I ran into this also in my initial run through the tutorial trying what
it suggested against my database.  I ignored it at the time because I
wasn't really interested in administering things that way, and I
figured I had done something wrong.  But this thread made me look at it
again.  This is what I tried:

class Clues(models.Model):

    ID = models.AutoField(primary_key=True)

    EntryID = models.ForeignKey(Entries, db_column = 'Entry ID')

    PuzzleID = models.ForeignKey(Puzzles, db_column = 'Puzzle ID',
edit_inline=models.STACKED, num_in_admin=3)

    Clue = models.CharField(maxlength=150, core=True)

    Num = models.IntegerField(null=True, blank=True)

    Dir = models.CharField(maxlength=1)

    class Meta:

        ordering = ['Dir', 'Num']

        db_table = verbose_name_plural = 'Clues'

    def __str__(self):

        return self.EntryID.Entry + ': ' + self.Clue


As soon as I put that edit_inline= parameter on the PuzzleID field any
attempt to change a Puzzle in admin would result in the server pegging
the cpu at 100% and slowly chomping up memory.  (It happened to be time
to break for dinner when I first hit this so I just let it run and came
back about half an hour later to find it was at approx 1G virtual
memory size, the broswer still saying Loading....)

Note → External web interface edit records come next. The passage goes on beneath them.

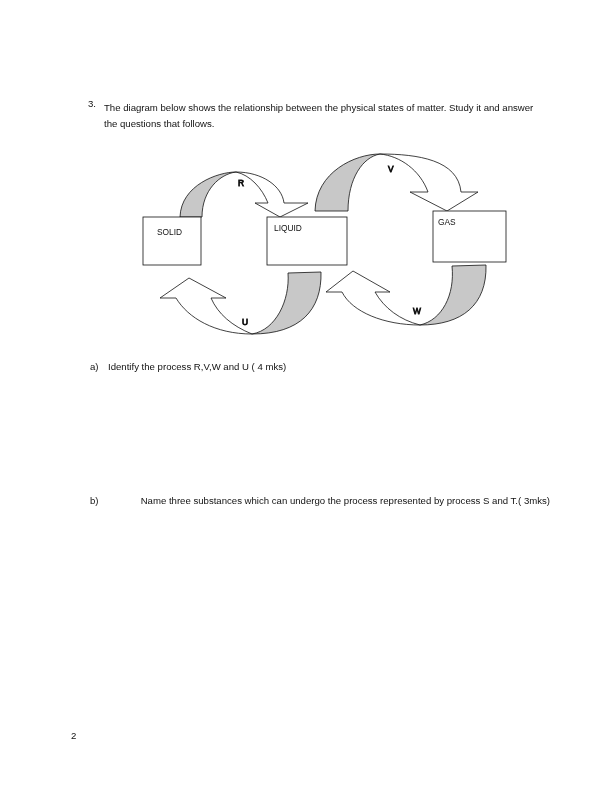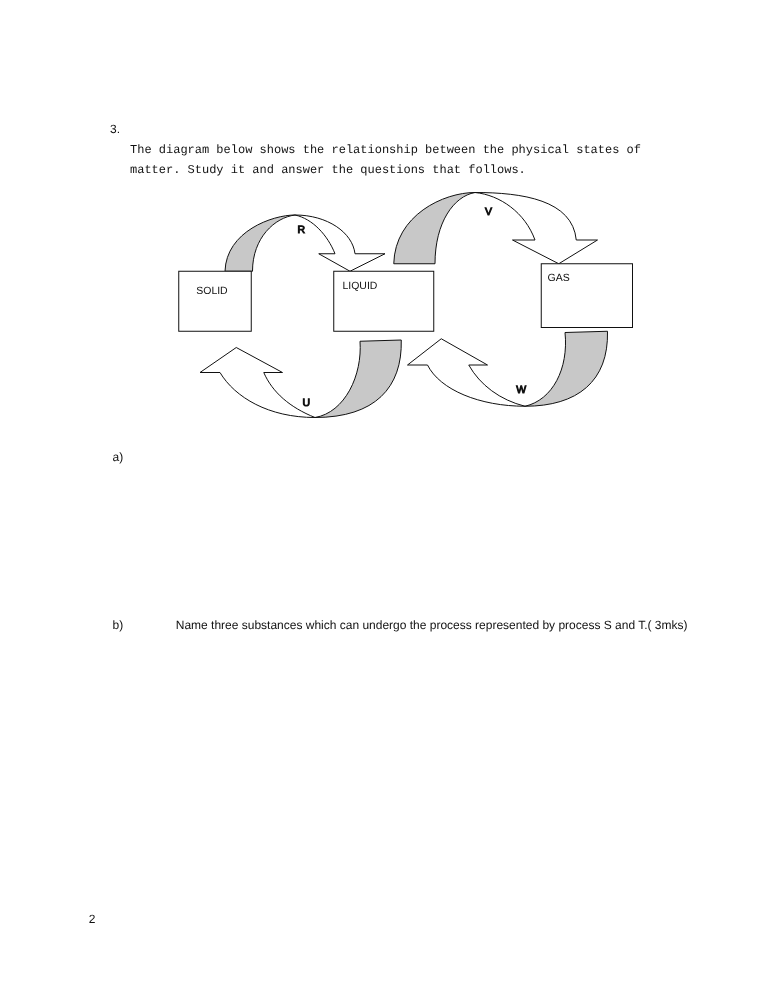--- a/index.html
+++ b/index.html
@@ -6,7 +6,7 @@
     body { width: 612px; height: 792px; position: relative; overflow: hidden;
            font-family: "Liberation Sans", "DejaVu Sans", sans-serif; color: #111; }
     .q-num { position: absolute; left: 88px; top: 98px; font-size: 9.6px; }
-    .q-text { position: absolute; left: 104px; top: 112px; width: 440px; font-size: 9.6px; line-height: 16px; font-family: Liberation Mono, monospace; }
+    .q-text { position: absolute; left: 104px; top: 100px; width: 440px; font-size: 9.6px; line-height: 16px; }
     .diagram { position: absolute; left: 0; top: 0; width: 612px; height: 360px; }
     .sub { position: absolute; font-size: 9.6px; line-height: 16px; }
     .sub .lbl { position: absolute; left: 0; top: 0; }

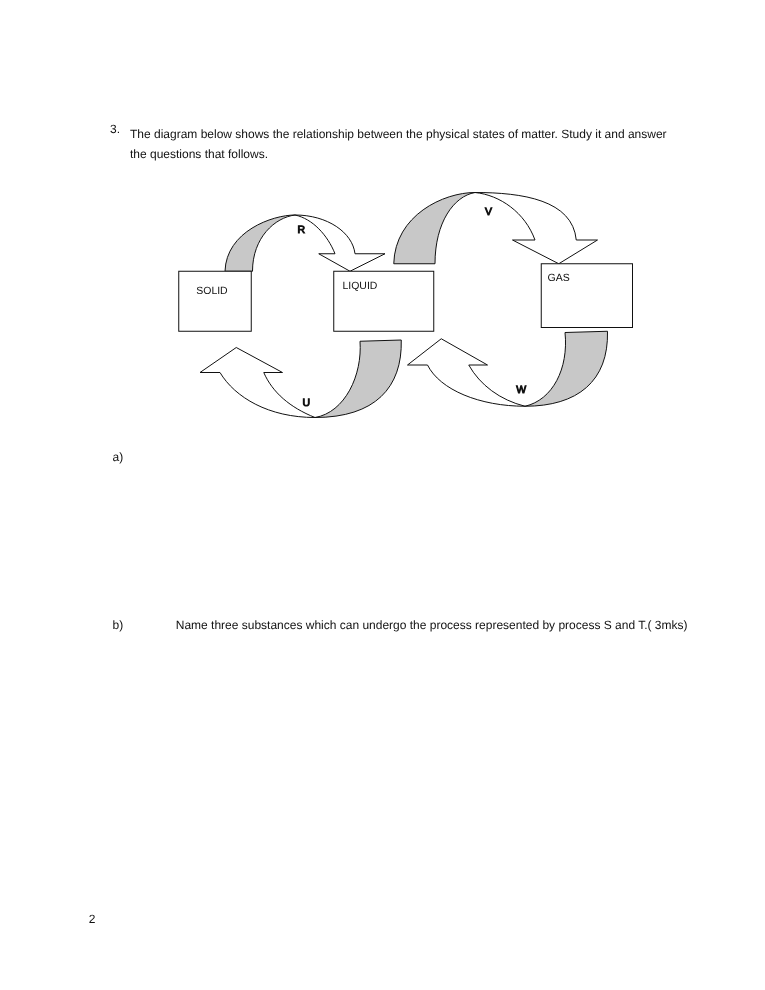--- a/index.html
+++ b/index.html
@@ -68,6 +68,7 @@
 
 <div class="sub sub-a">
   <span class="lbl">a)</span>
+  <span class="txt">Identify the process R,V,W and U  ( 4 mks)</span>
 </div>
 
 <div class="sub sub-b">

I went back and tried it again today (more confident that there isn't
anything essentially broken in my models) and got the same result.
Just for grins I tried commenting out the other ForeignKey field
(EntryID) and the problem went away.  So at least for my example it's
got something to do with having a 2nd ForeignKey in the model.  It's
not immediately obvious to this neophyte why that causes a problem but
I figured I'd post it here in case it could shed some light for others.

Cheers,
Karen

一首诗 wrote:
> ^C dose not help me.
>
> I think it's because django is multithreaded.
>
> But after I have inserted a lot of print in the codes, I found where
> the program stopped.
>
> django.db.models.QuerySet.__repr__
>
> called
>
> repr(self._get_data())
>
> And it stopped there. I will trace down to see what happenned tomorrow.